Como en los tiempos de Nerón en el circo romano, nuestras plazas de toros conservan la ¿cultura? de la tauromaquia, tan arraigada en nuestra piel de toro. Las gentes gritan y disfrutan como cuando los leones se merendaban a los cristianos y si cogen al torero, un clamor general grita al unísono, vitoreando el coraje y la valentía del “maestro” que a pesar de recibir una cornada, se levanta impertérrito y se enfrenta de nuevo a la bestia, ante el alborozo popular.
El torero sabe que es el héroe y en el caso de José Tomás, se atreve más que nadie a acercarse al toro, eso a pesar de haber recibido numerosas cogidas en su vida taurina. Cuando la sangre salpica y ensucia su rostro, él no se la limpia, sería como borrar de un plumazo la huella del valor que atesora su gesta. A él le gusta que el rastro de la muerte acaricie su piel, demostrando lo macho que es, ya que la sangre derramada es como el Oscar para un actor o el Cervantes para un escritor. Violencia en estado puro.
Mientras torea, la muerte baila alrededor de él. Cuando corta varias orejas, el público extasiado lo saca a hombros por la puerta grande, afirmando intrínsecamente su hombría, su valor y su osadía, sólo reservada para las leyendas. Las personas que lo ven, casi sin darse cuenta en su fragor, no se perciben de todas las cuentas pendientes, (valga la redundancia) que tienen con sus complejos, con su sadismo no confesado y con su defensa de la muerte. Yo, humildemente propondría unas corridas en las que los protagonistas fueran las personas aficionadas a los toros. Dichas personas, correrían por la plaza con sus culos desnudos, para a continuación exponerse a las habilidades de un arquero, que obtendría su éxito acertando el mayor número de flechas en tan noble lugar. Sería divertidísimo. Tal vez así tendrían conciencia de las atrocidades que colman su felicidad.

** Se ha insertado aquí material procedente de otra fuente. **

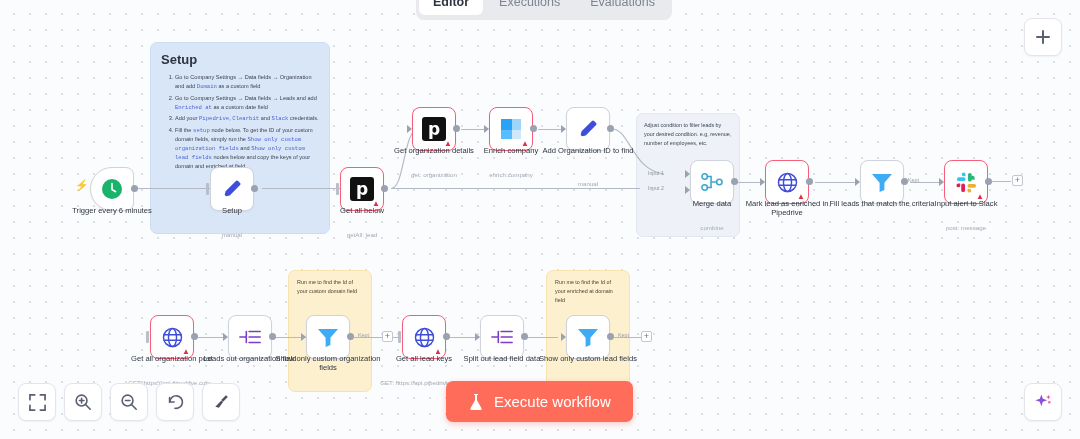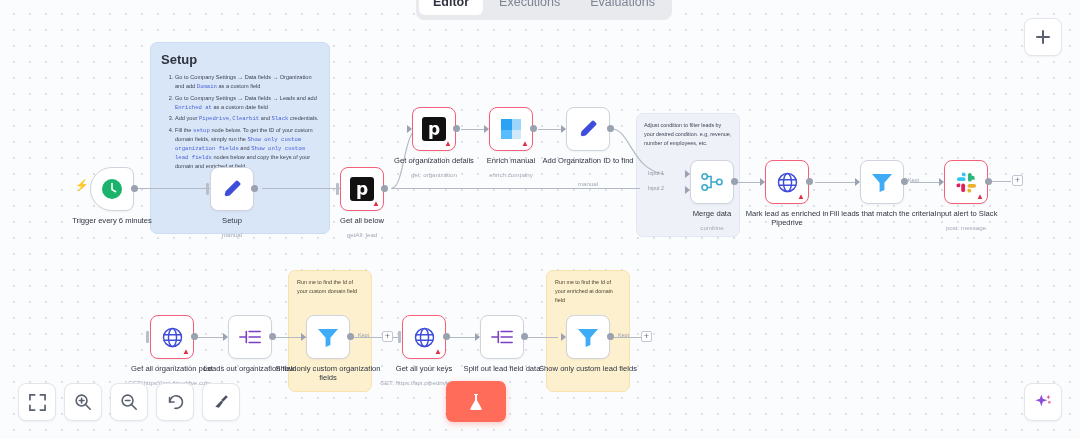--- a/index.html
+++ b/index.html
@@ -86,7 +86,7 @@
   .node.err .box{ border-color:#f4607a; }
   .node .lbl{
     position:absolute; left:50%; transform:translateX(-50%);
-    top:49px; width:116px; text-align:center;
+    top:39px; width:116px; text-align:center;
     font-size:7.6px; color:#2f3440; line-height:1.25; white-space:normal;
   }
   .node .sub{

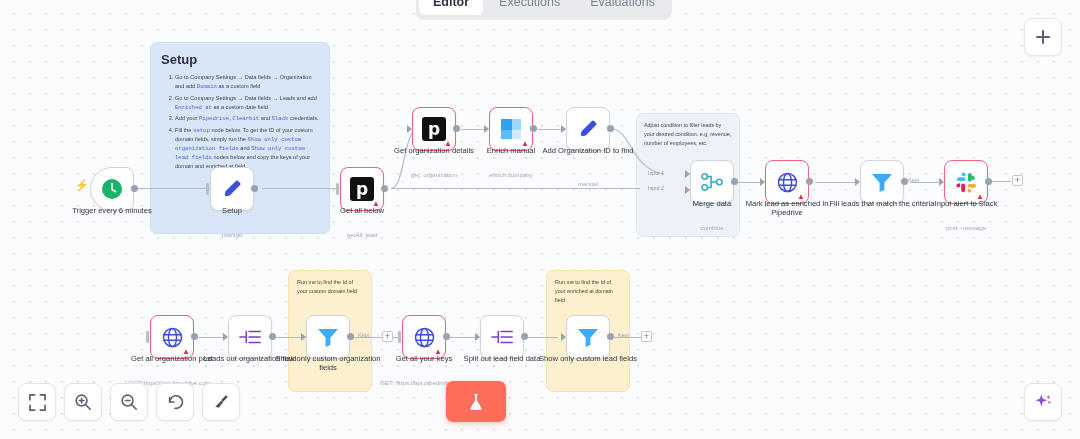--- a/index.html
+++ b/index.html
@@ -256,7 +256,7 @@
     <div class="warn">▲</div>
   </div>
   <div class="dot" style="left:41px; top:18px;"></div>
-  <div class="lbl">Enrich manual</div>
+  <div class="lbl">Enrich company</div>
   <div class="sub">enrich:company</div>
 </div>
 

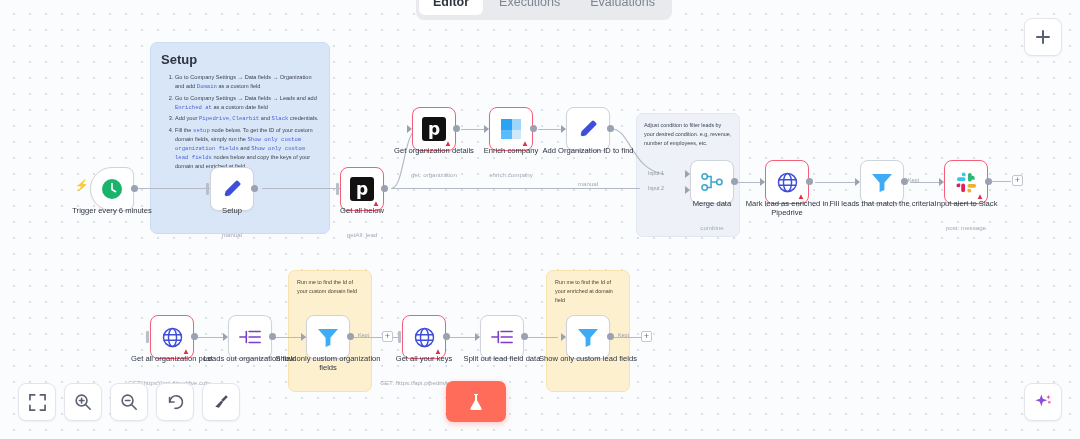--- a/index.html
+++ b/index.html
@@ -379,7 +379,7 @@
     <div class="warn">▲</div>
   </div>
   <div class="dot" style="left:41px; top:18px;"></div>
-  <div class="lbl">Get all your keys</div>
+  <div class="lbl">Get all lead keys</div>
   <div class="sub">GET: https://api.pipedrive.com...</div>
 </div>
 

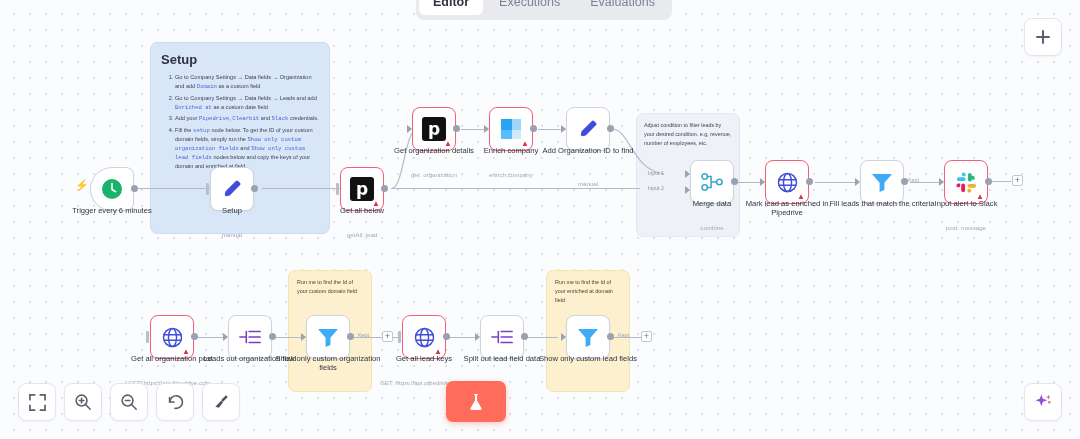--- a/index.html
+++ b/index.html
@@ -457,6 +457,7 @@
   <svg width="16" height="18" viewBox="0 0 16 18" fill="#fff">
     <path d="M6 1h4v1H9v5.2l4.6 8.2A1.2 1.2 0 0112.6 17H3.4a1.2 1.2 0 01-1-1.6L7 7.2V2H6z"></path>
   </svg>
+  <span>Execute workflow</span>
 </button>
 
 </body></html>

Somos la vergüenza de Europa, que demuestra que los Pirineos aún son una barrera moral. Cuando supuestos intelectuales, escritores o cantantes, aplauden este espectáculo, siento vergüenza ajena e imagino todas las taras de las que aún no se han desprendido. Cuando los defensores dicen, que los toros les gustaban a Goya, Lorca, Alberti o Hemingway, parece que intentan parapetarse en algo que no se sostiene ni con amarres de acero. Eran otros tiempos. Mi abuelo también labraba con un mulo y cazaba para comer, pero señoras y señores, estamos en el siglo XXI, y que nadie venga con milongas disfrazadas de excusas, como las granjas de gallinas, la caza de focas y otras barbaridades por el estilo. Todo es condenable, sólo que aquí se viste de fiesta, se paga por verlo y encima se le aplaude. Sencillamente bochornoso.